El final llega con "From Here To There Eventually", los treinta y dos minutos de "Monster" se consumen  como una vela que llega hasta el final saboreando un Rock ácido costa oeste total con unas guitarras muy precisas, unas voces muy bien puestas dentro de un ambiente puramente Psych, el que se desacía en tu lengua a finales del 69.

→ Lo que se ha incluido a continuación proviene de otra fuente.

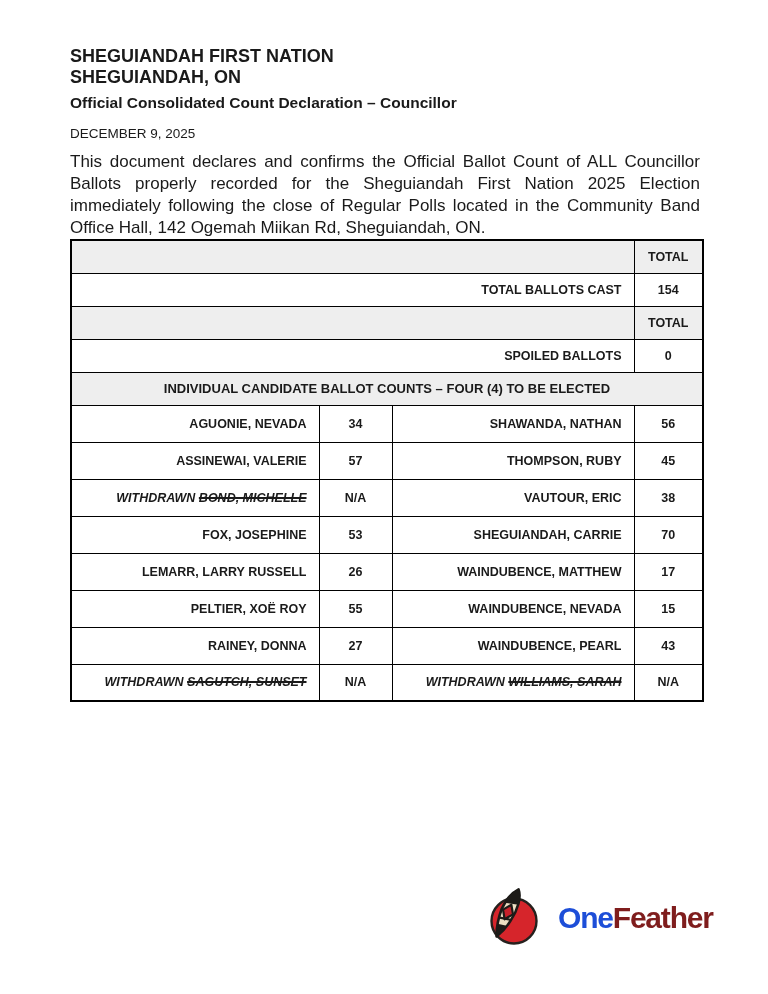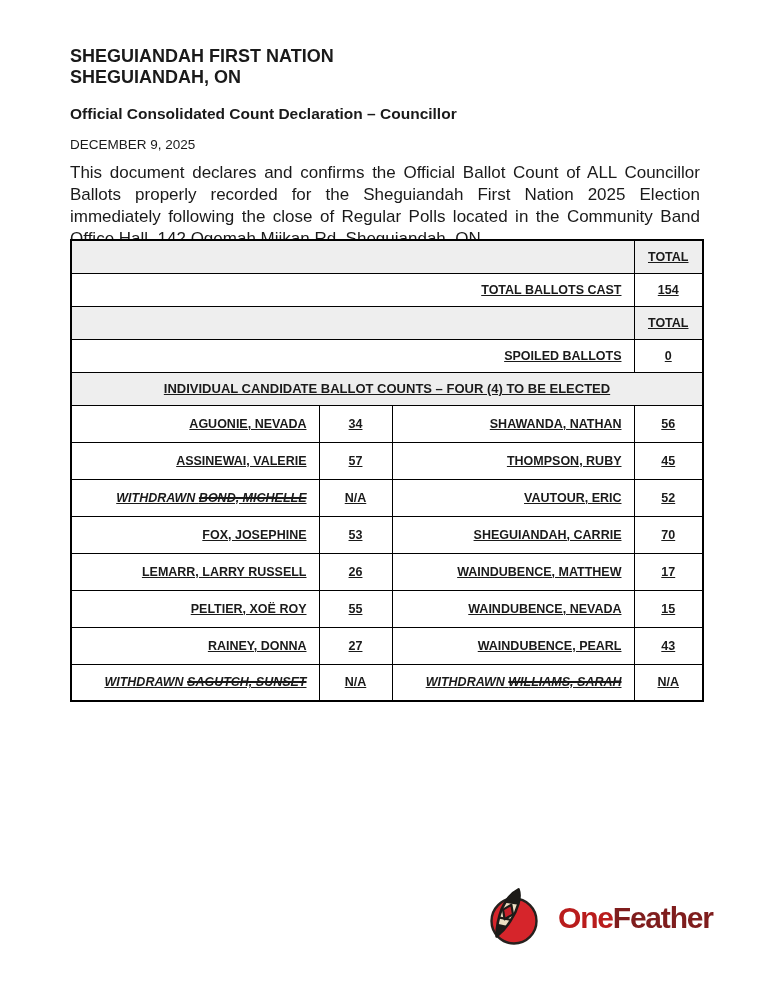--- a/index.html
+++ b/index.html
@@ -17,7 +17,7 @@
   .doc-header { position: absolute; left: 70px; width: 630px; top: 46px; }
   .title-row { display: flex; justify-content: space-between; align-items: baseline; flex-direction: column; }
   .org-name, .org-location { font-size: 18px; font-weight: bold; letter-spacing: 0; }
-  .doc-title { margin-top: 17px; font-size: 15.5px; font-weight: bold; }
+  .doc-title { margin-top: 6px; font-size: 15.5px; font-weight: bold; }
   .doc-date { margin-top: 14px; font-size: 13.5px; }
   .doc-paragraph {
     margin-top: 10px;

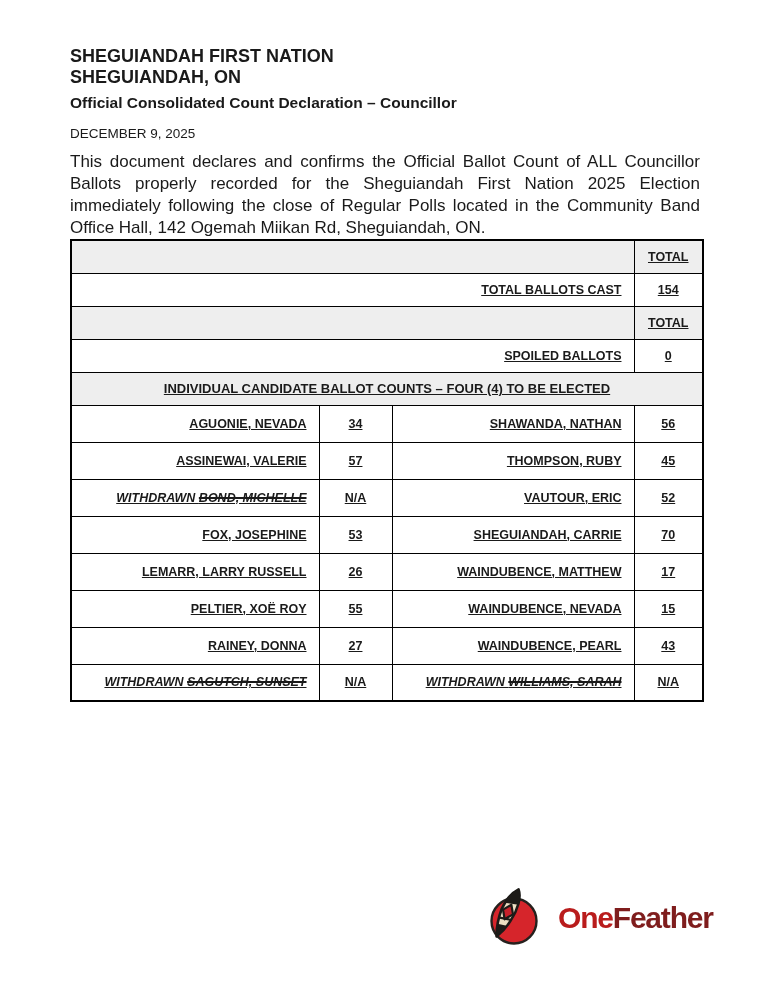--- a/index.html
+++ b/index.html
@@ -41,7 +41,6 @@
     vertical-align: middle;
     padding: 0 12px;
     overflow: hidden;
-    text-decoration: underline;
   }
   .ballot-table tr.hdr-row td { height: 33px; }
   .ballot-table tr.cand-row td { height: 37px; }

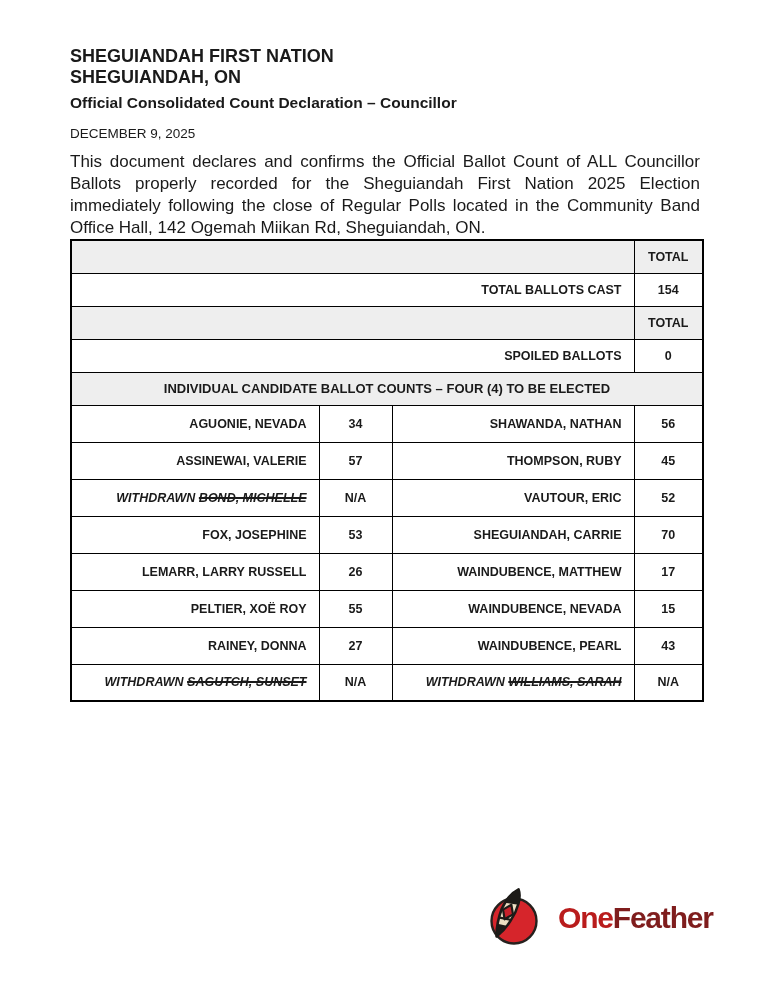--- a/index.html
+++ b/index.html
@@ -135,7 +135,7 @@
           <td class="name-cell withdrawn-cell"><span>WITHDRAWN </span><span class="strike">BOND, MICHELLE</span></td>
           <td class="count-cell">N/A</td>
           <td class="name-cell">VAUTOUR, ERIC</td>
-          <td class="count-cell">52</td>
+          <td class="count-cell">38</td>
         </tr>
         <tr class="cand-row">
           <td class="name-cell">FOX, JOSEPHINE</td>

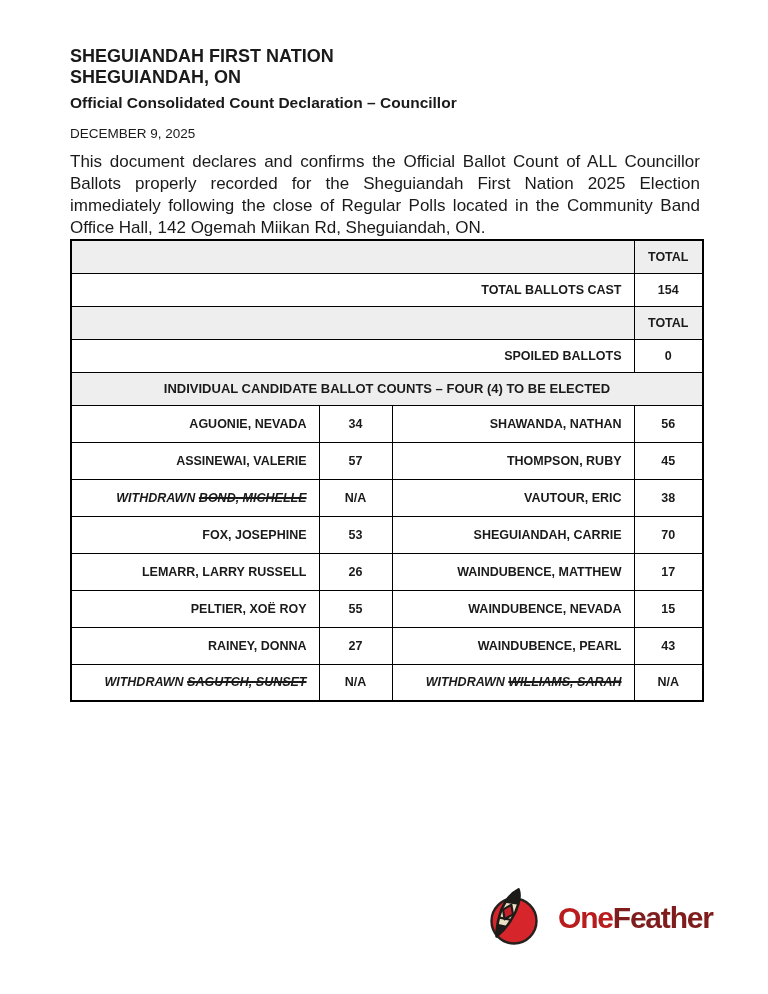--- a/index.html
+++ b/index.html
@@ -72,7 +72,7 @@
     font-size: 30px; font-weight: bold; letter-spacing: -1.2px;
     white-space: nowrap;
   }
-  .brand-red { color: #b91c1c; }
+  .brand-red { color: #1d4ed8; }
   .brand-dark { color: #7f1d1d; }
 </style>
 </head>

Artimus Alistair Babayôbski





martes, 29 de agosto de 2017

GRAND FUNK RAILROAD: "SURVIVAL" 1971

No se puede decir que sean unos perfectos desconocidos dentro del estado pero desde luego que los norteamericanos están lejos de sostentar el Status de unos Black Sabbath o Deep Purple. Lo de Grand Funk Railroad es más caminar de la mano de los Blue Öyster Cult, otra maravillosa banda de culto por estas soleadas tierras.


Al trío de Michigan, pues de Flint son, se les conoce sobretodo por "We´re An American Band", himno en USA y de culto en muchos otros lugares del mundo con olor a petas de maria y a Napalm por aquello de su auge durante el odioso conflicto en Viet-Nam.

Yo les prefiero siempre en sus tres primeros años, concretamente con la termobárica triada que conforman "Grand Funk" (el álbum rojo), "Live Album" y "Closer To Home", registrados entre el 69 y el 70 al que unimos "Survival", del 71, con siete canciones menos explosivas en una primera exploración que el anterior material debut incluído ("On Time" 69), pero con la mecha más larga y con una explosión final a la altura de todo lo anterior grabado.

El material de Grand Funk es puro Cream-champagne, sobremanera en el disco rojo. "Survival" ya es más maduro, aquí uno ya viene de vuelta con la "mili" echa por lo que si queremos seguir haciendo comparaciones con los británicos habría que hacerlo en cuanto a la evolución que sufrieron del debut a "Wheels On Fire", entonces entendemos el crecimiento de los de Ohio desde "On Time" a este trabajo de carpeta "Australopithecus" y furia contenida en sus surcos.

"Country Road" abre las hostilidades con un riff afilado de Mark Farner que es reproducido por el bajo de Schacher. La voz con su feeling Soul entra en juego y despega en un estribillo pletórico que juega a lo mismo que la guitarra. En el solo el "Power Trío" sale a la palestra y "Country Road" quema, la batería y bajo literalmente calcinan a su paso; la guitarra puro Napalm, otra vez esa horrible palabra...


Más de lo mismo "All You´ve Got Is Money"; mucho Funk primigenio, Soul Rock a patadas y pinceladas de los mismísimos Sabbath en los riffs y solos (los de Sheffield también habían ahogado sus penas en los discos de Cream).

La nerviosa "Confort Me" es otro magistral Rock a dos voces deudor de los sonidos de la costa Oeste americana, pero presa de un vigorizante Rock Duro con unos redobles maravillosos de batería y un ritmo desbocado por momentos tanto de guitarra como de bajo.

Una aseada y pulida versión del "Feelin´Alright" de los versátiles Traffic es el cuarto apeadero que la locomotora rockera de Ohio se lleva por delante en este "Survival", mientras que "I Want Freedom" funciona como alegato póstumo del tardo hippismo sepultado por una catarata de notas del bajo de Mel Schacher y órganos hammond regados por la voz de un magnífico Farmer.

La paz que trasmite "I Can Feel Him In This Morning" con sus ecos sixties a la Jefferson Airplane se rompe con el tercer cover de "Survival"; "Gimme Shelter" de Jagger/Richards es adaptada con virulencia granítica, muy bien zurcida por unas indómitas guitarras y una  sección ritmica sin ataduras que ponen fin a un magnífico y atemporal disco.